A quick qualifier: we aren’t, and couldn’t with any qualitative legitimacy, ranking all of the characters on Lost. We’re ignoring the nearly anonymous Others, the one-line flashback extras, and that guy who was sucked into the jet propeller in the first episode. Remember him? I think his name was Gary. He’s not on the list.
76. MILES STRAUME
The most convoluted and out-of-place construct that Lost ever managed, which is saying something. Why can he speak to the dead? Who cares if he’s Dr. Chang’s son? Why did anyone think this character was a good idea?
75. SHANNON
Less of a problem with the mythology than simply an annoying, corrosive onscreen presence.
74. KEAMY, FROM THE BOAT
Ugh, this guy. This guy and his crew cut.
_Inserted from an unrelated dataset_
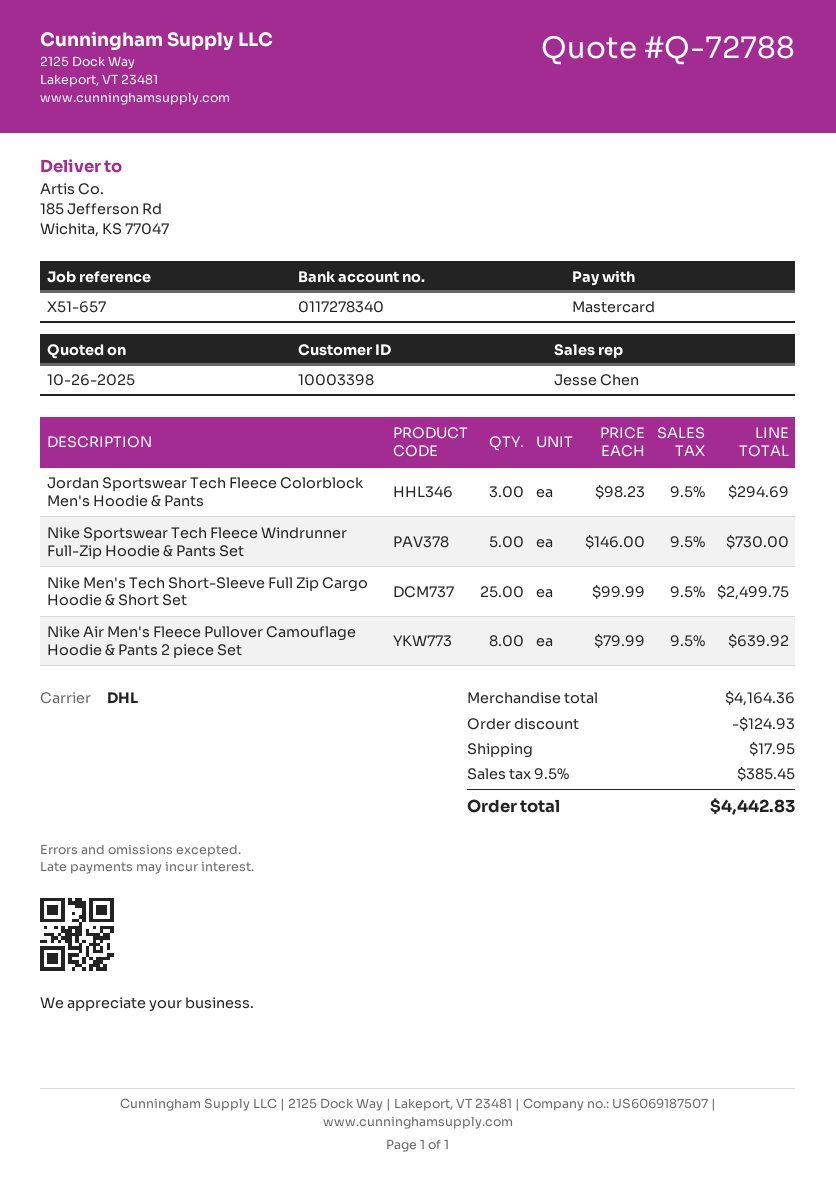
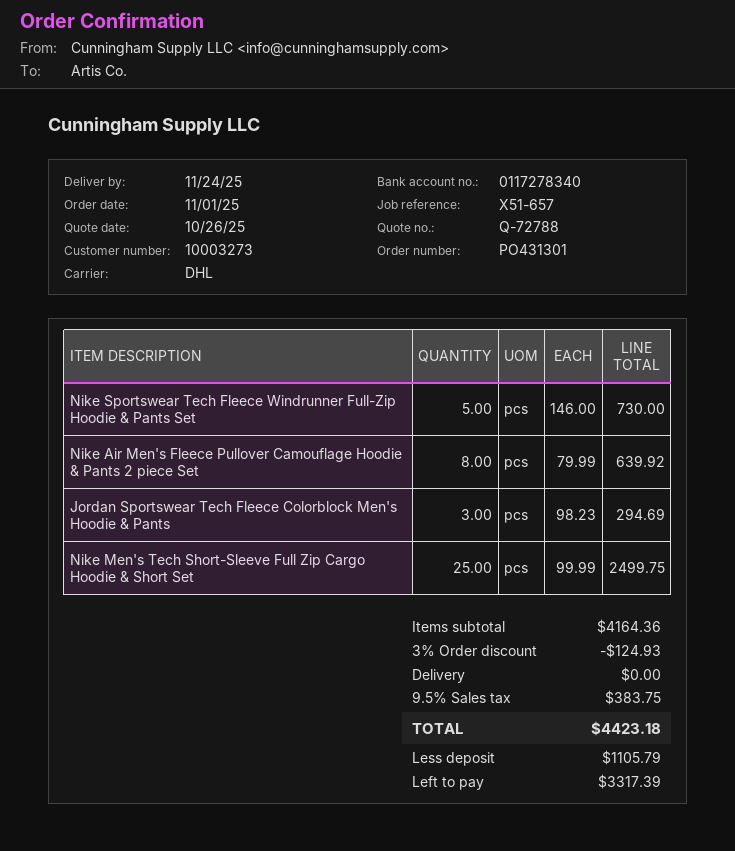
customer number: 10003398 -> 10003273
shipping: 17.95 -> 0.00
tax: 9.5% = 385.45 -> 9.5% = 383.75
total: 4442.83 -> 4423.18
73. JACK’S NONEXISTENT SON
David Shephard’s one saving grace is that he doesn’t actually exist. Three cheers for flash-sideways nullification!
72. LENNON
Is… is his name actually Lennon? Or do they just call him that because he looks exactly like Lennon? And why, pray tell, does he look exactly like Lennon?
71. RICHARD
The irritation of the wholly useless Richard is maximized by the knowledge that he’ll be around forever.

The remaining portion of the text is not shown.